Mild spring weather with low gas demand combined with pipeline maintenance to drag spot natural gas prices at the Waha hub in West Texas into negative territory this week.

Next-day prices for Wednesday at the Waha hub in the Permian closed on Tuesday at -$0.35 per million British thermal units (MMBtu), per data from Refinitiv cited by Reuters.

The last time prices at Waha sank to below zero was in October 2022, as spot prices were facing pressure from the unfortunate combination of unseasonably warm weather, flourishing production, and takeaway capacity constraints.

Back then, intraday pricing levels were in negative territory, but the settlements in those days were in positive territory.

On Tuesday, however, Waha spot natural gas prices settled in negative territory, for the first time since October 2020, according to Refinitiv data.

The downward pressure on prices came from lower demand amid mild weather and increased maintenance on gas pipelines in this period of generally low consumption.

The U.S. benchmark, Henry Hub, fell early on Wednesday amid low demand after gaining 1% to a one-week high on Tuesday.

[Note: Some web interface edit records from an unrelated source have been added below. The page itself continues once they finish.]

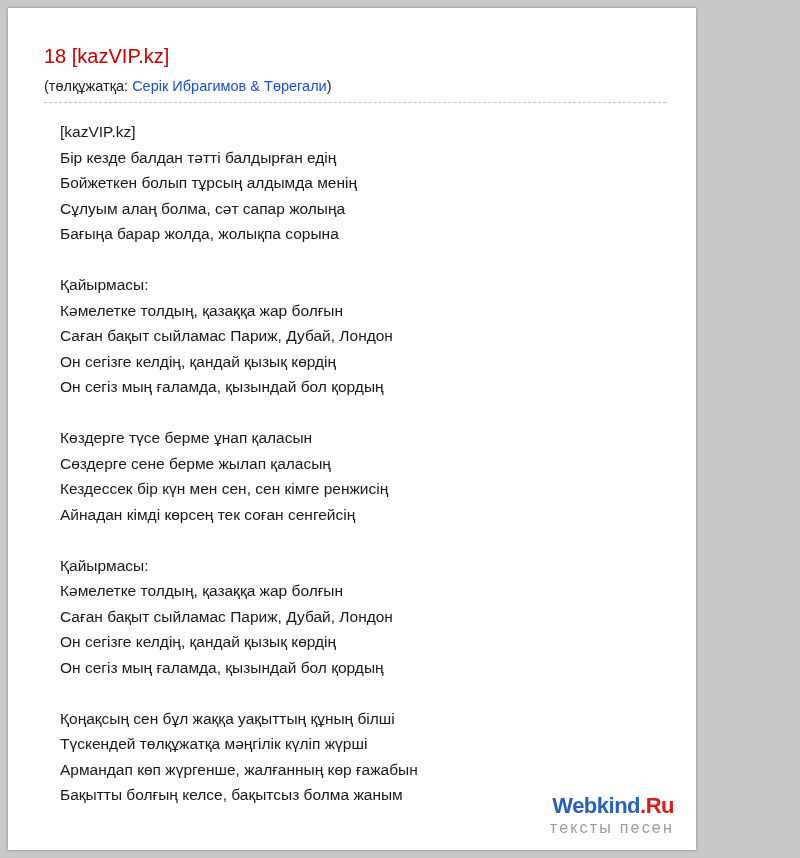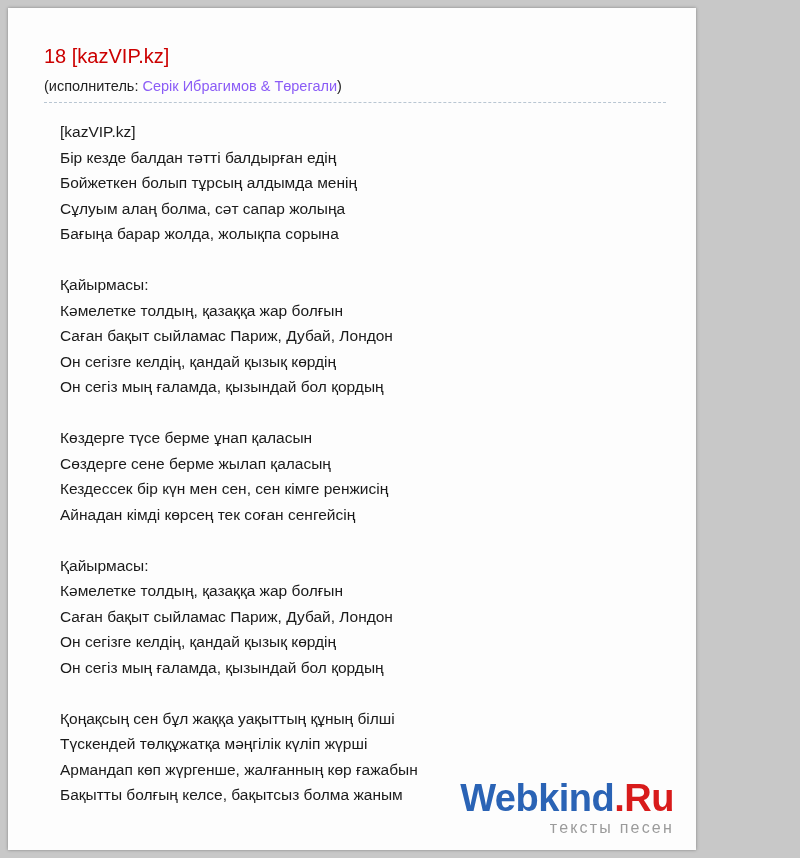--- a/index.html
+++ b/index.html
@@ -35,41 +35,41 @@
     font-weight: normal;
   }
   .performer-line {
     font-size: 14.5px;
     color: #222222;
     padding-bottom: 8px;
     border-bottom: 1px dashed #b9c6d2;
     margin-bottom: 16px;
   }
   .performer-link {
-    color: #8b5cf6;
+    color: #1d4ed8;
     text-decoration: none;
   }
   .lyrics {
     font-size: 15.5px;
     line-height: 25.5px;
     color: #1a1a1a;
     white-space: pre-wrap;
     margin: 16px;
     font-family: "Liberation Sans", sans-serif;
   }
   .watermark {
     position: absolute;
     right: 22px;
     bottom: 14px;
     text-align: right;
     line-height: 1;
     user-select: none;
   }
   .wm-main {
-    font-size: 38px;
+    font-size: 22px;
     font-weight: bold;
     letter-spacing: -0.5px;
   }
   .wm-web {
     color: #2a63b5;
   }
   .wm-kind {
     color: #2a63b5;
   }
   .wm-ru {
@@ -84,21 +84,21 @@
 </style>
 </head>
 <body>
 
 <div class="page">
   <div class="content">
 
     <h1 class="song-title">18 [kazVIP.kz]</h1>
 
     <div class="performer-line">
-      <span>(исполнитель: </span><a class="performer-link" href="#">Серік Ибрагимов &amp; Төрегали</a><span>)</span>
+      <span>(төлқұжатқа: </span><a class="performer-link" href="#">Серік Ибрагимов &amp; Төрегали</a><span>)</span>
     </div>
 
     <pre class="lyrics">[kazVIP.kz]
 Бір кезде балдан тәтті балдырған едің
 Бойжеткен болып тұрсың алдымда менің
 Сұлуым алаң болма, сәт сапар жолыңа
 Бағыңа барар жолда, жолықпа сорына
 
 Қайырмасы:
 Кәмелетке толдың, қазаққа жар болғын

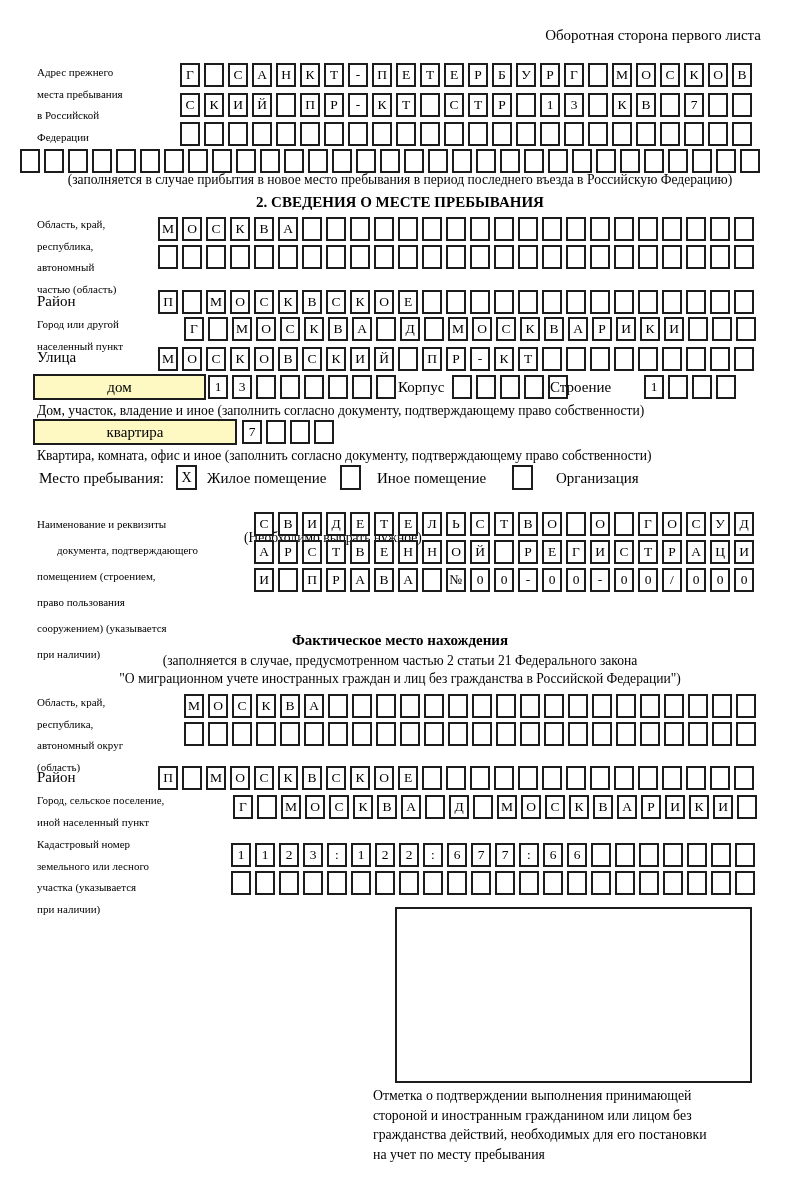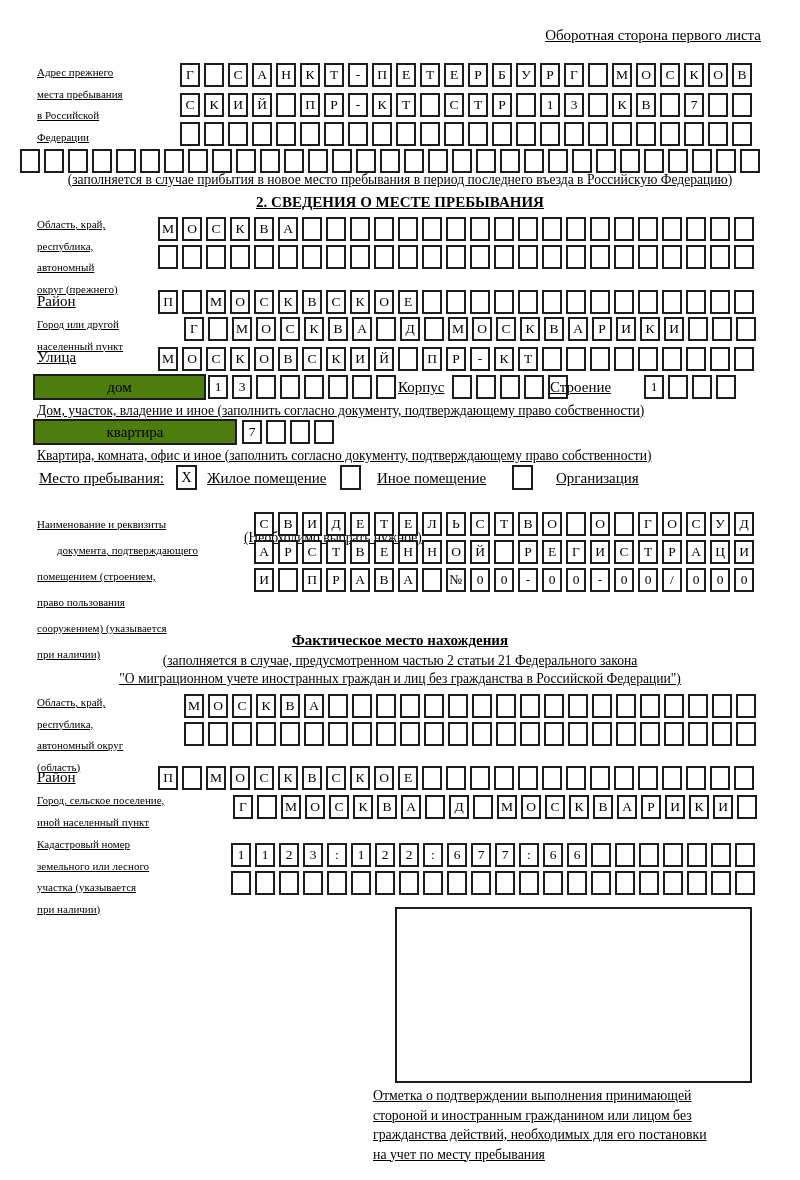--- a/index.html
+++ b/index.html
@@ -1,31 +1,31 @@
 <!DOCTYPE html>
 <html><head>
 <meta charset="utf-8">
 <style>
   html,body{margin:0;padding:0;background:#fff;}
   #page{position:relative;width:800px;height:1180px;background:#ffffff;
         font-family:"Liberation Serif",serif;color:#000;overflow:hidden;}
-  .abs{position:absolute;text-decoration:underline;}
+  .abs{position:absolute;}
   .lbl{font-size:15px;line-height:22px;white-space:nowrap;}
   .lblcol div{font-size:11px;line-height:21.5px;white-space:nowrap;}
   .note{font-size:13.6px;white-space:nowrap;}
   .center{left:0;width:800px;text-align:center;}
   .bold{font-weight:bold;}
   .boxrow{position:absolute;display:flex;gap:4px;}
   .cbox{flex:0 0 20px;width:20px;height:24px;border:2px solid #1c1c1c;box-sizing:border-box;
         display:flex;align-items:center;justify-content:center;
         font-size:13.5px;line-height:1;background:#fff;}
   .checkbox{position:absolute;width:21px;height:25px;border:2px solid #1c1c1c;box-sizing:border-box;
         display:flex;align-items:center;justify-content:center;font-size:14px;background:#fff;}
   .bigbox{position:absolute;border:2px solid #1c1c1c;box-sizing:border-box;height:26px;
-        display:flex;align-items:center;justify-content:center;font-size:15px;background:#4d7c0f;}
+        display:flex;align-items:center;justify-content:center;font-size:15px;background:#fef9c3;}
   .stampbox{position:absolute;border:2px solid #1c1c1c;box-sizing:border-box;background:#fff;}
   .stampnote{font-size:13.8px;line-height:19.5px;text-align:left;}
 </style>
 </head>
 <body>
 
 <div id="page">
 
   <div class="abs lbl" style="top:24px;right:39px;">Оборотная сторона первого листа</div>
 
@@ -147,21 +147,21 @@
       <span class="cbox"></span>
     </div>
   <div class="abs note center" style="top:172px;">(заполняется в случае прибытия в новое место пребывания в период последнего въезда в Российскую Федерацию)</div>
 
   <div class="abs lbl bold center" style="top:191px;">2. СВЕДЕНИЯ О МЕСТЕ ПРЕБЫВАНИЯ</div>
 
   <div class="abs lblcol" style="left:37px;top:214px;">
     <div>Область, край,</div>
     <div>республика,</div>
     <div>автономный</div>
-    <div>округ (прежнего)</div>
+    <div>частью (область)</div>
   </div>
   <div class="boxrow" style="left:158px;top:217px;">
       <span class="cbox">М</span>
       <span class="cbox">О</span>
       <span class="cbox">С</span>
       <span class="cbox">К</span>
       <span class="cbox">В</span>
       <span class="cbox">А</span>
       <span class="cbox"></span>
       <span class="cbox"></span>

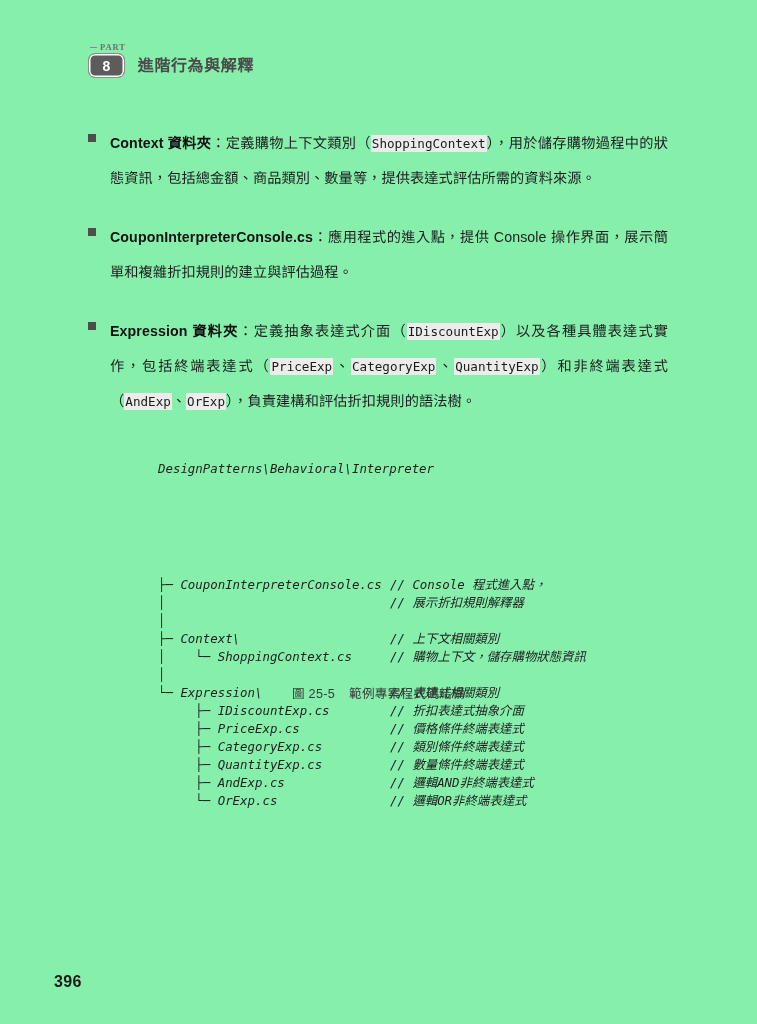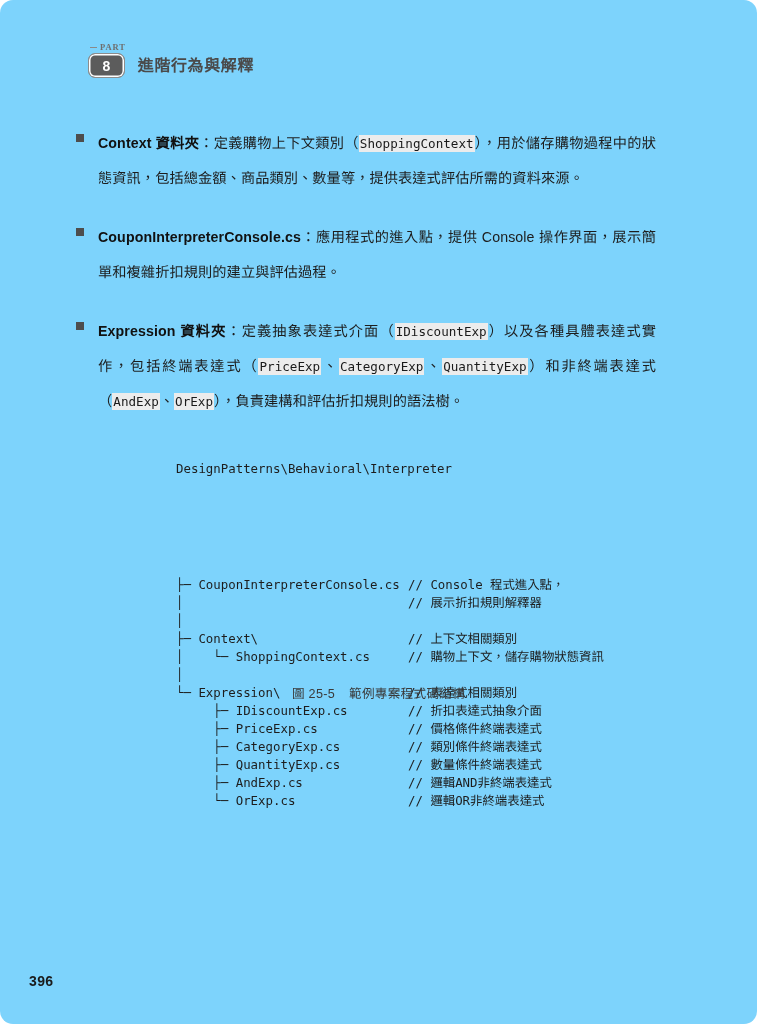--- a/index.html
+++ b/index.html
@@ -12,22 +12,21 @@
     height: 1024px;
     position: relative;
     font-family: "Liberation Sans", "DejaVu Sans", sans-serif;
     color: #1a1a1a;
     overflow: hidden;
   }
 
   .page {
     position: absolute;
     inset: 0;
-    background: #7dd3fc;
-    border-radius: 13px;
+    background: #86efac;
   }
 
   
   .part-head {
     position: absolute;
     left: 88px;
     top: 42px;
     display: flex;
     align-items: flex-end;
     gap: 12px;
@@ -77,21 +76,21 @@
     font-size: 16px;
     font-weight: 700;
     color: #4a4a4a;
     letter-spacing: 0.6px;
     padding-bottom: 2px;
   }
 
   
   .bullets {
     position: absolute;
-    left: 76px;
+    left: 88px;
     top: 126px;
     width: 580px;
   }
   .bullet-item {
     display: flex;
     align-items: flex-start;
     margin-bottom: 24px;
   }
   .bullet-marker {
     flex: 0 0 auto;
@@ -119,27 +118,28 @@
     font-size: 12.6px;
     background: #ececec;
     padding: 1px 1px;
     color: #1a1a1a;
     letter-spacing: 0;
   }
 
   
   .tree-block {
     position: absolute;
-    left: 176px;
+    left: 158px;
     top: 424px;
     font-family: "DejaVu Sans Mono", "Liberation Mono", monospace;
     font-size: 12.4px;
     line-height: 18px;
     color: #1d1d1d;
     white-space: pre;
+    font-style: italic;
   }
   .tree-line {
     display: flex;
     align-items: baseline;
     height: 18px;
   }
   .tree-line.spacer { height: 10px; }
   .tree-path {
     flex: 0 0 auto;
     width: 232px;
@@ -189,23 +189,23 @@
     width: 580px;
     font-size: 14.2px;
     line-height: 32px;
     color: #1d1d1d;
     letter-spacing: 0.1px;
   }
 
   
   .folio {
     position: absolute;
-    left: 29px;
+    left: 54px;
     top: 973px;
-    font-size: 14px;
+    font-size: 16px;
     font-weight: 700;
     color: #1a1a1a;
     letter-spacing: 0.4px;
   }
 </style>
 </head>
 <body>
 
 <div class="page">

Yesterday's gains resulted from estimated lower U.S. daily natural gas production and lower imports from Canada, where wildfires shut in some oil and gas production.

As of early on Tuesday, wildfires in Canada had resulted in the shut-in of 319,000 barrels of oil equivalent per day (boepd) from the country's oil and natural gas production, or 3.7% of all output, as operators shut down producing fields and processing plants.

Canada's natural gas exports to the U.S. were at a 25-month low of 6.7 bcfd on Tuesday, per Refinitiv data.

Between May 9 and 15, natural gas demand in the United States is expected to be low, according to NatGasWeather.com. National demand is set to be light in the coming days amid mild and comfortable temperatures despite heavy showers and thunderstorms expected across the U.S.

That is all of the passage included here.